By Jeremy Groves, Consultant Anaesthesia and Intensive Care

“Sometimes when the high and mighty make big plans they don’t always think about the fine detail

Mrs Ogg – from “The Thief of Time” by Terry Pratchett

Making room for 25 % more trainees. I  absorbed Jeremy Hunt’s announcement in his speech to the Conservative party conference that there will be “up to 1500” more trainee doctors a year, thus increasing medical student places by “up to a quarter”, with mixed feelings.  Surely more doctors, in view of our current shortages, particularly in general practice and in acute specialities such as emergency medicine and intensive care , must be a good thing.  So why the mixed feelings?  Well there are several reasons.

When I started my career in ITU in Chesterfield in the mid 90s, I was frequently the only ‘medic’ on the floor.  Periodically we would have a trainee attached and, for maybe 6 weeks a year, a medical student.  Now the situation has changed.  Admittedly the unit has expanded considerably but occasionally there are six of us: two consultants, one on the unit and one for follow up/HDU, the night registrar, the day registrar, an F1 or F2 (occasionally both) and a medical student. This morning we had, in addition to our excellent pharmacist, two trainee pharmacists.  All of these individuals (and I include some of my colleagues here) need training and sometimes, dare I say it, restraining!

Because of the national shortage of medical trainees we are struggling to cover our HDU.  The proposed solution is to use a non-medical workforce such as advanced critical care practitioners or equivalent.  Now I’m all for developing the skills of  our nurses and therapists, and my colleagues and I were even discussing this on our unit last week, as we have some advanced care practitioners in the pipeline.  But the question we are grappling with is how they will be trained and who will train them?

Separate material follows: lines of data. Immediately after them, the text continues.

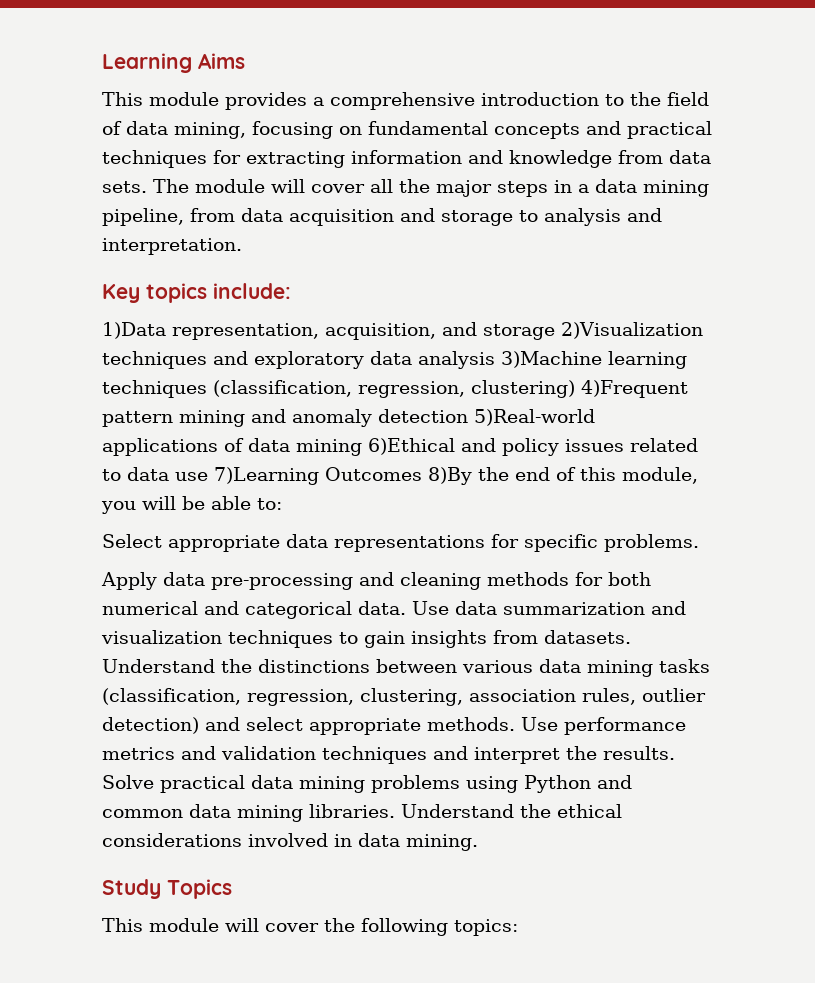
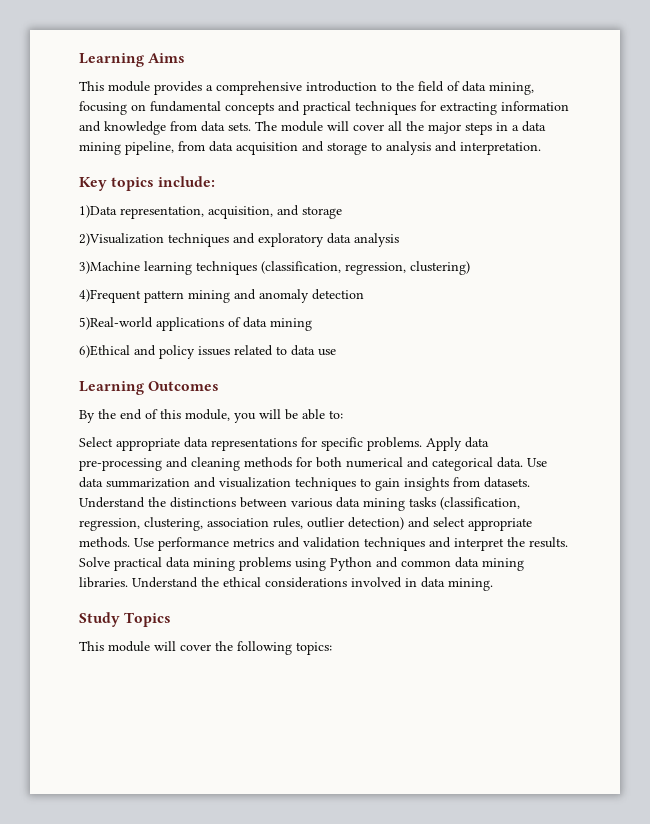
- 1)Data representation, acquisition, and storage 2)Visualization techniques and exploratory data analysis 3)Machine learning techniques (classification, regression, clustering) 4)Frequent pattern mining and anomaly detection 5)Real-world applications of data mining 6)Ethical and policy issues related to data use 7)Learning Outcomes 8)By the end of this module, you will be able to:
+ 1)Data representation, acquisition, and storage
+ 2)Visualization techniques and exploratory data analysis
+ 3)Machine learning techniques (classification, regression, clustering)
+ 4)Frequent pattern mining and anomaly detection
+ 5)Real-world applications of data mining
+ 6)Ethical and policy issues related to data use
+ Learning Outcomes
+ By the end of this module, you will be able to:
- Select appropriate data representations for specific problems.
- Apply data pre-processing and cleaning methods for both numerical and categorical data.
+ Select appropriate data representations for specific problems. Apply data pre-processing and cleaning methods for both numerical and categorical data.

I already struggle with DOPs, CBD’s & mini CEX for the medical workforce we’ve got.  Add a 25% increase to the number of medical students (who will become junior doctors) and how will we satisfy the additional training needs?  You can bet your bottom dollar that although there may be plans afoot to build more medical schools or cram more students into the existing ones, the next stages of training will be left to chance.  There’s unlikely to be more money to facilitate it and no more veins for them to train on!

There is another issue that Mr Hunt didn’t allude to in his speech.  How to retain existing staff, both doctors and nurses?  I’m starting to think about retirement being in the fortunate position that I’m likely to be able to retire early.  I don’t dislike what I do, but if the working environment was better, and if I wasn’t subjected to constant doctor bashing in the popular press and I didn’t get so many exhortations from NHS England to work more for less, I and many others like me, could be more inclined to stay on for a few years.

Now that could significantly enhance the medical workforce.